Les élus américains, dont la rentrée a lieu lundi, doivent se prononcer dans les jours à venir sur une résolution autorisant le recours à la force contre le régime syrien, en représailles à une attaque chimique présumée menée le 21 août près de Damas.
  
Plusieurs caricatures tournent en dérision l’indécision" du président américain, certains le représentant portant les oreilles de la souris vedette Mickey.
  
Parmi les blagues qui circulent, celle d'un jeune homme demandant en mariage sa fiancée, qui lui répond "Chéri, attendons la frappe, après on verra".
  
Ou encore, l'histoire d'un mari pressant sa femme pour qu'ils louent une maison avant la frappe. Au contraire, rétorque l'épouse, "après, ça sera moins cher".
  
Un autre message sur la toile appelle avec humour les Syriens à s'abonner à un programme intitulé "Kerry, informe-moi à tout prix" en envoyant un texto vide aux deux compagnies de téléphonie mobile Syriatel et MTN pour connaître la date de la frappe.
  
La frappe en directe et sur écran géant
  
   "Je veux intenter un procès à Barack Obama pour fausses informations et atteinte à la tranquillité publique", lance de son côté sur Facebook un militant anti-régime, alors que les frappes s'annonçaient imminentes depuis 10 jours.
  
Face à l'absence de mesures exceptionnelles prises par le régime, on se moque également de la panique que suscite dans la région l'éventualité d'une frappe.
  
"Les Israéliens ont distribué des masques à gaz, les Jordaniens sont en état d'alerte, les Turcs déploient des missiles anti-aériens jour et nuit, les Libanais sont nerveux, les Irakiens sont perdus et les Egyptiens suivent notre actualité plus que la leur... est-ce sûr que c'est la Syrie qui va être frappée?", ironise un utilisateur syrien de Facebook.
  
S'inspirant de la retransmission des matchs de foot, d'autres suggèrent également d'"installer des écrans géants sur les places publiques pour permettre aux citoyens de regarder la frappe militaire en direct".
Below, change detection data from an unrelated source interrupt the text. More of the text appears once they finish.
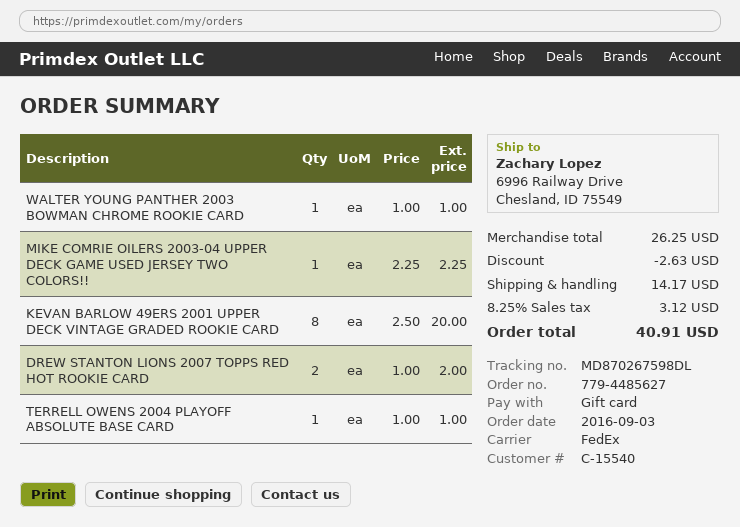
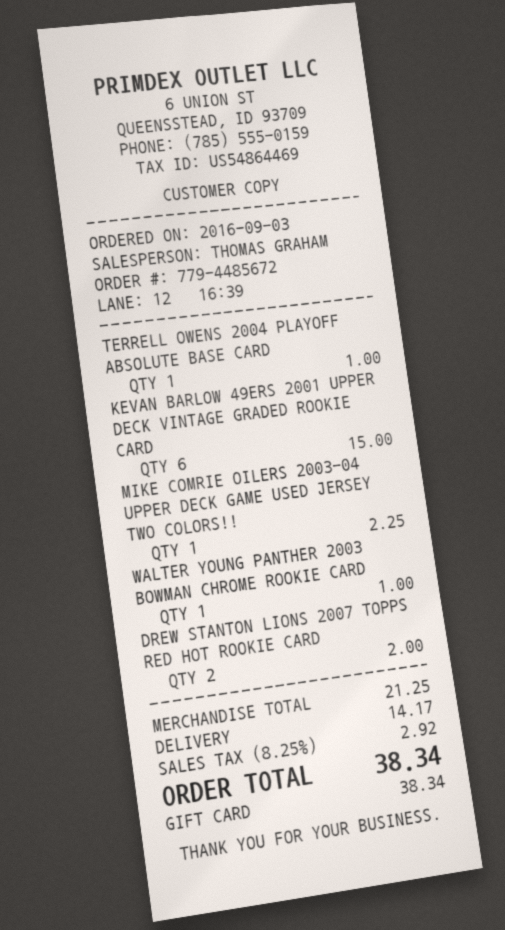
order number: 779-4485627 -> 779-4485672
KEVAN BARLOW 49ERS 2001 UPPER DECK VINTAGE GRADED ROOKIE CARD: 8 for 20.00 -> 6 for 15.00
subtotal: 26.25 -> 21.25
discount: 2.63 -> none
tax: 8.25% = 3.12 -> 8.25% = 2.92
total: 40.91 -> 38.34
   "A cette occasion, une soirée avec narguilé et boissons", plaisante l'internaute.
 
 Du côté des militants antis régime, déçus par les atermoiements américains, l'heure est à l'humour noir.
   Une caricature montre M. Obama au milieu d'un champ de ruines avec cette légende: "Vous avez raison Monsieur le Président, attendez encore trois autres années, jusqu'à ce que le peuple syrien soit décimé".
  
Certains raillent le choix des cibles potentielles d'une éventuelle frappe.
   Face au président menaçant de frapper "les zones sensibles", quatre footballeurs en rang protègent de leurs mains leurs organes génitaux en disant: "cachez-les bien, on veut continuer à avoir des enfants".
  
Confronté à une opinion publique hostile à une intervention militaire en Syrie - six Américains sur dix y sont opposés, selon un sondage publié lundi -, Barack Obama joue à la fois la crédibilité des Etats-Unis et de sa propre présidence sur ce dossier épineux.